If Xiao Jian had any doubt before about whether Xiao Yan Zi is his sister, all doubts are gone now when she disappears right before his eyes and Zi Wei scrambles to explain to him what he already knows.

He does not time travel himself, but the few memories he has of his father are of the two times his father travelled into the future to see him.

The ability to time travel had not saved his father from execution. It just gave Xiao Jian precious stolen moments with him that he otherwise would never have and gives him hope that he might see his father again in the future.

And it is obvious now that his sister has inherited the strange ability. As if the fact that she is engaged to the son of their enemy doesn’t make the entire situation complicated enough already.


Qian Long era, twenty-sixth year

Residence of the Fifth Prince, Beijing

Xiao Yan Zi is 19 and 29

Her younger self is desperate for stories about their parents.

Never mind the fact that Xiao Jian was four when they died and by his account had so far only ever met their father twice, and is always waiting for their father to come to him. But travel into the future is rarer than into the past.

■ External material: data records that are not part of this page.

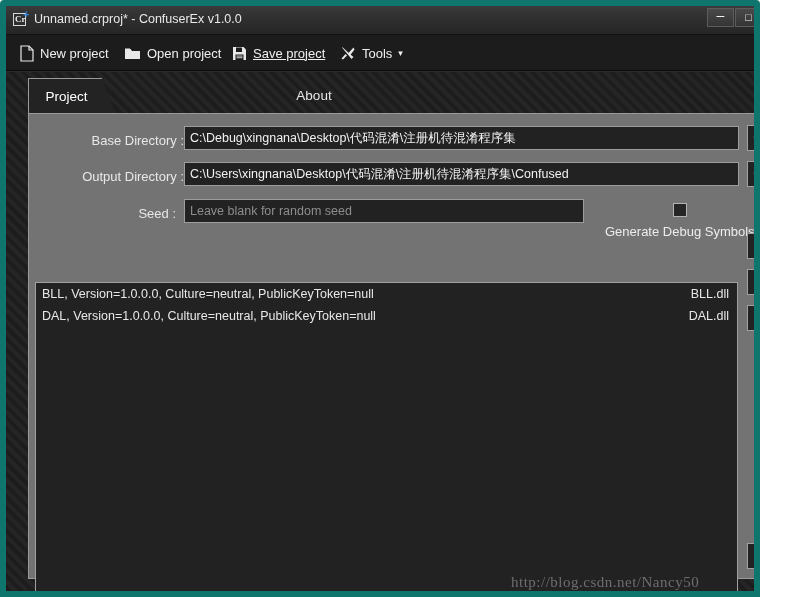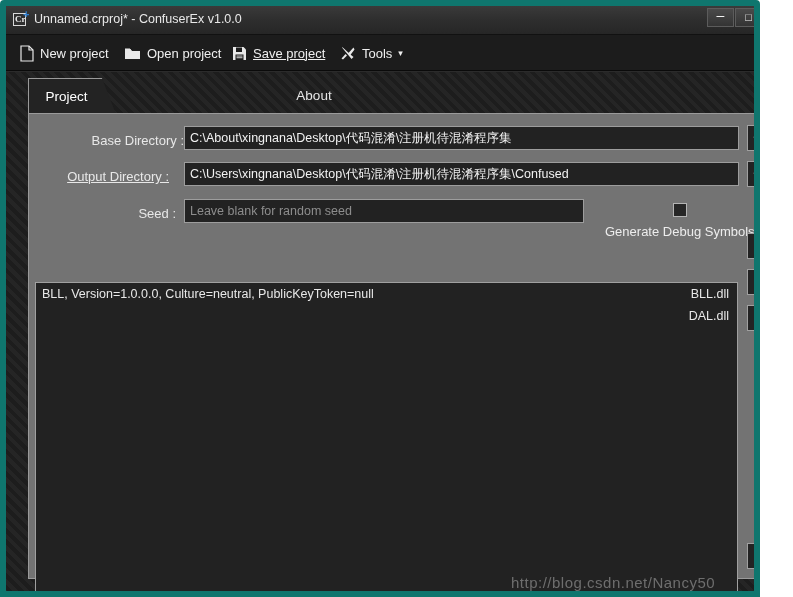"C:\About\xingnana\Desktop\代码混淆\注册机待混淆程序集" div.ftext { text: About -> Debug }
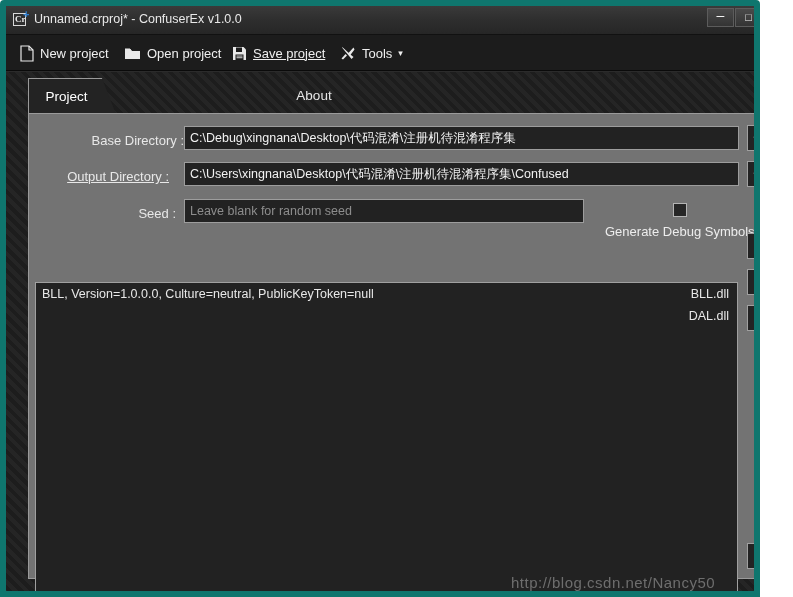"Output Directory :" div.flabel { left: 9px -> 24px; text-decoration: underline -> none }
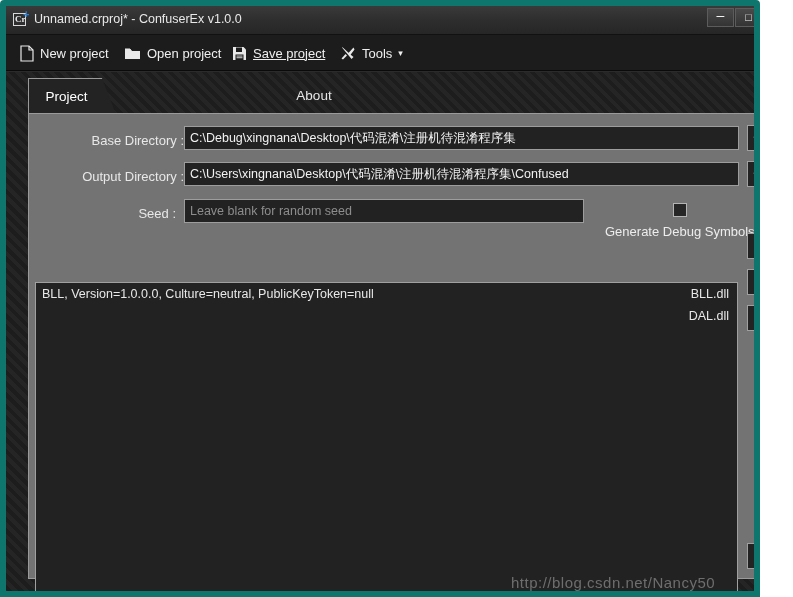"DAL, Version=1.0.0.0, Culture=neutral," span.lname { html: none -> <span>DAL, Version=1.0.0.0, Culture=neutral, PublicKeyToken=null</span> }
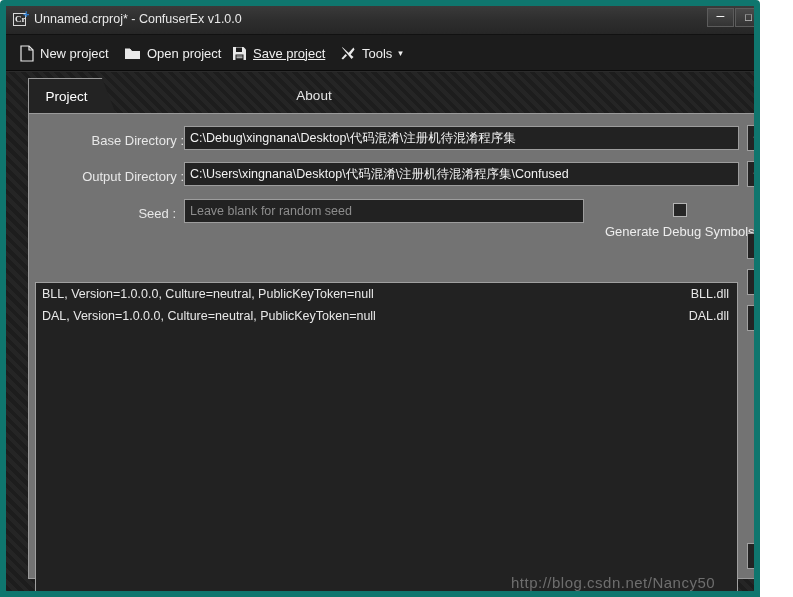"http://blog.csdn.net/Nancy50" #watermark { font-family: Liberation Sans, sans-serif -> Liberation Serif, serif }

It may be years – if ever – until Xiao Jian sees their father again.

Xiao Yan Zi, on the other hand, had made more than a few trips back to Hangzhou of the past. Not that her younger self is supposed to know this yet.

It makes the scene before her terrible to bear. Xiao Yan Zi grits her teeth and sips her tea, glowering at nothing in particular.

In the end, she cannot stand it. Why has whatever force of nature that controls her travel send her here? (She has asked this question a million times before. There is no answer.)

She makes up some flimsy distraction that sends her younger self and her newly-wed husband out of the room. She hopes they will be long enough that the subject will be changed when they return. Or she will have disappeared.

Her elder brother – who is currently younger than her – turns to her, puzzled.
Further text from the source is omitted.